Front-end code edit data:
Start of Block
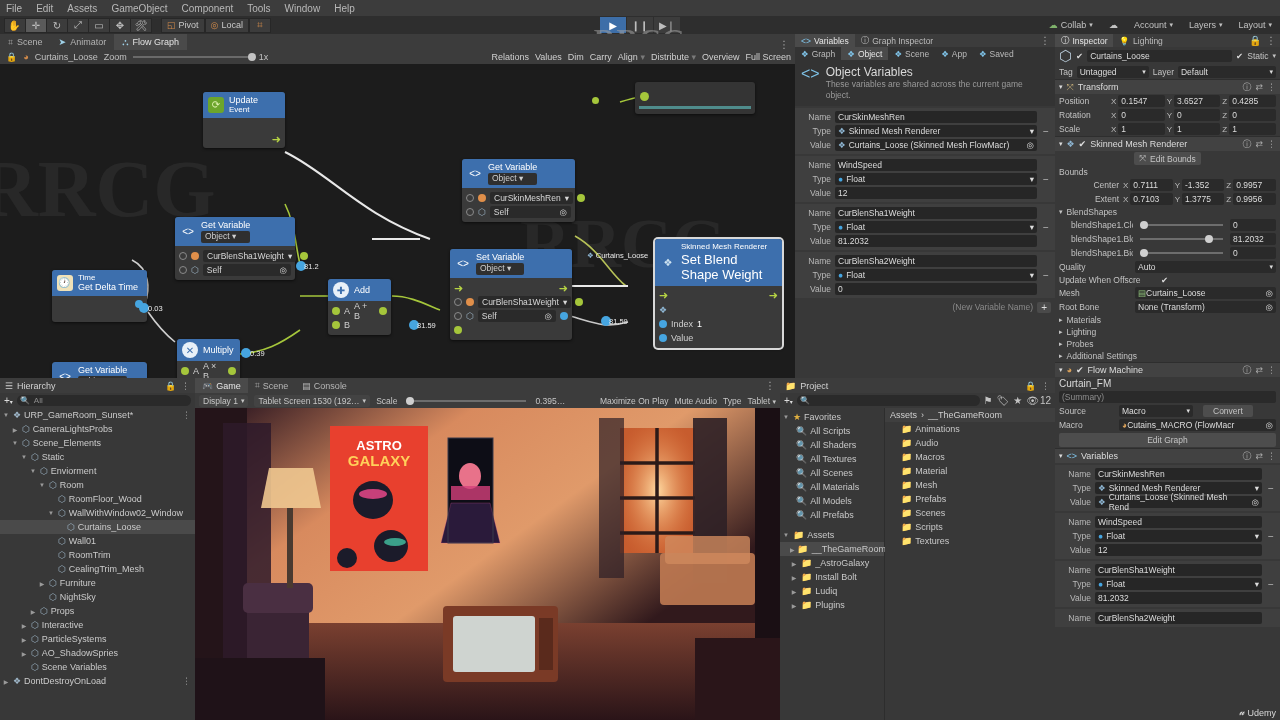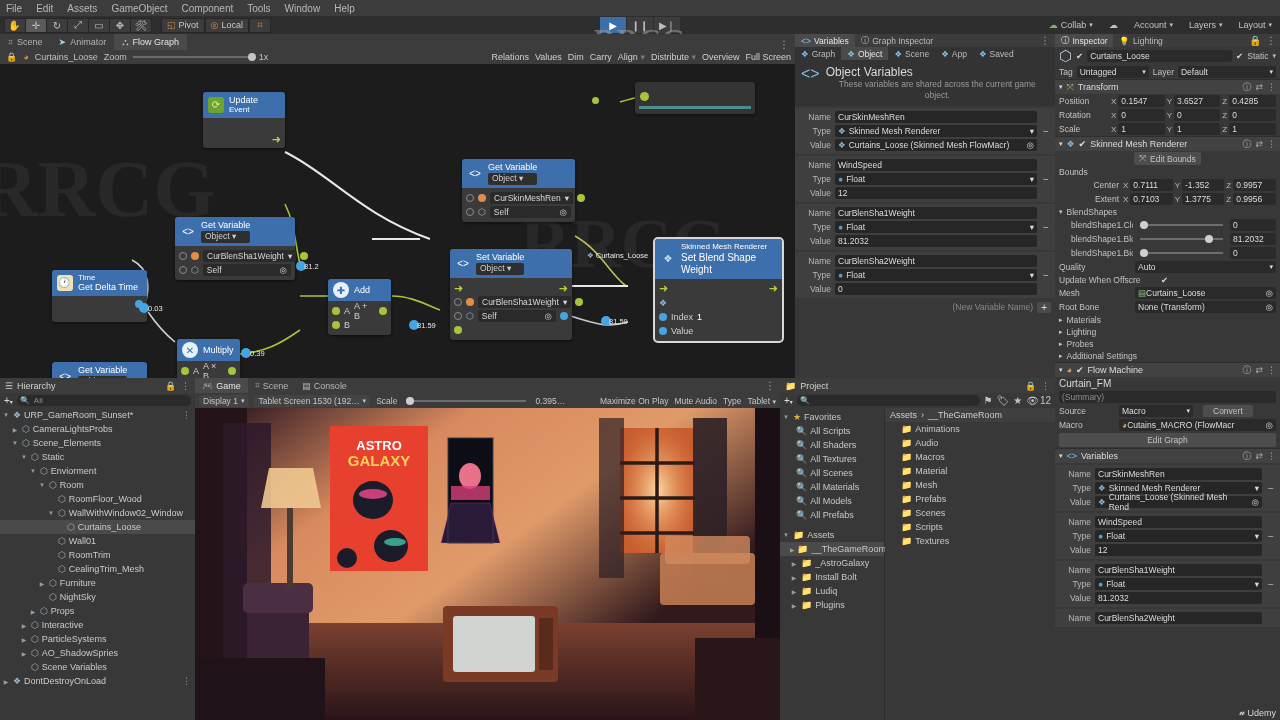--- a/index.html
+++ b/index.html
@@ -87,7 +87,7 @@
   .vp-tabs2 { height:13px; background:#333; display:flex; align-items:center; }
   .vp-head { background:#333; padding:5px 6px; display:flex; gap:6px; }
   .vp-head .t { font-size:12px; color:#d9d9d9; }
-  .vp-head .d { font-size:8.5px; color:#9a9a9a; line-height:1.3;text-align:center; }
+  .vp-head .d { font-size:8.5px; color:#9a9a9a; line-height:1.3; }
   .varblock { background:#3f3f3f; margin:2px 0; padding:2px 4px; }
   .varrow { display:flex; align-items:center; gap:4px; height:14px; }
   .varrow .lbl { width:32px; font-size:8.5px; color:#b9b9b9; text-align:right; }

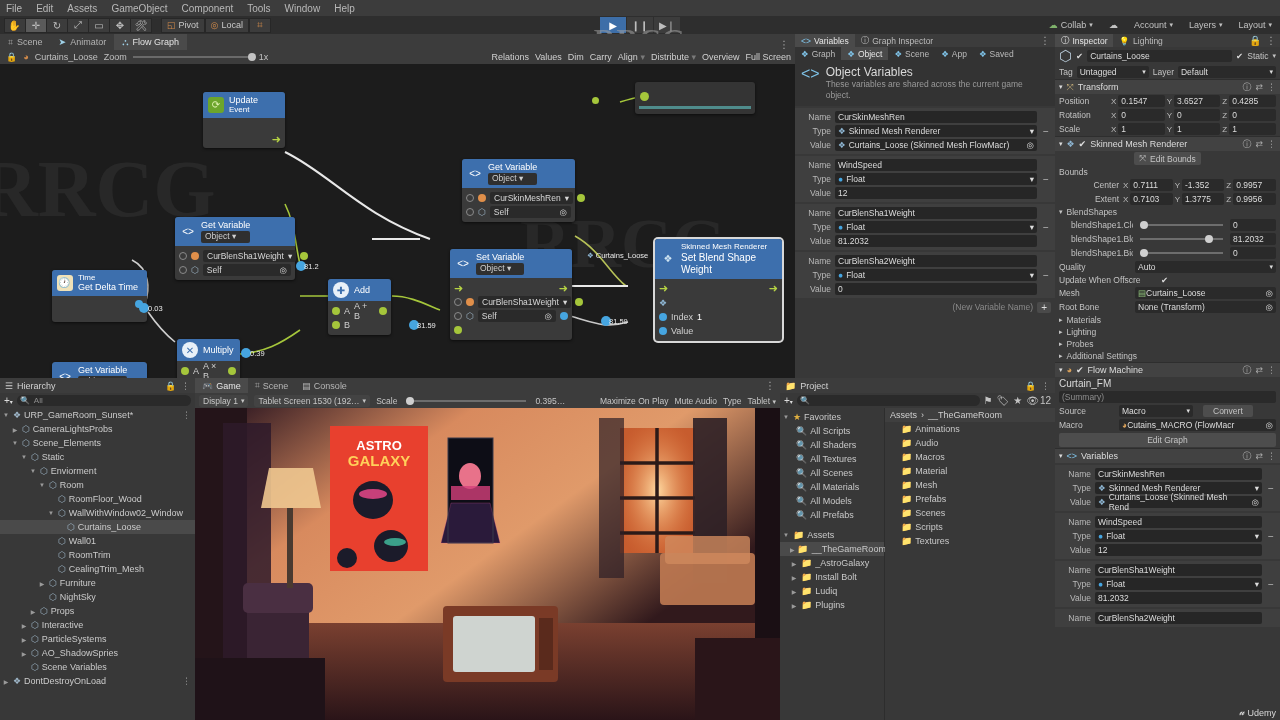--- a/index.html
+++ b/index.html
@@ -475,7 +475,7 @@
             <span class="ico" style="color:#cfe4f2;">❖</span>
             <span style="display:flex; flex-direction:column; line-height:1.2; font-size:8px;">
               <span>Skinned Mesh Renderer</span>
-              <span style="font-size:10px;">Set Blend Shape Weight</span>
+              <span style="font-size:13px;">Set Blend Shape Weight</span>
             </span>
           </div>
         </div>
End of Block
- _Task instructions_:
Show all lines above holding "center".

- _Answer section_:
   .vp-tabs2 { height:13px; background:#333; display:flex; align-items:center; }
-  .vp-head .d { font-size:8.5px; color:#9a9a9a; line-height:1.3;text-align:center; }
   .varrow { display:flex; align-items:center; gap:4px; height:14px; }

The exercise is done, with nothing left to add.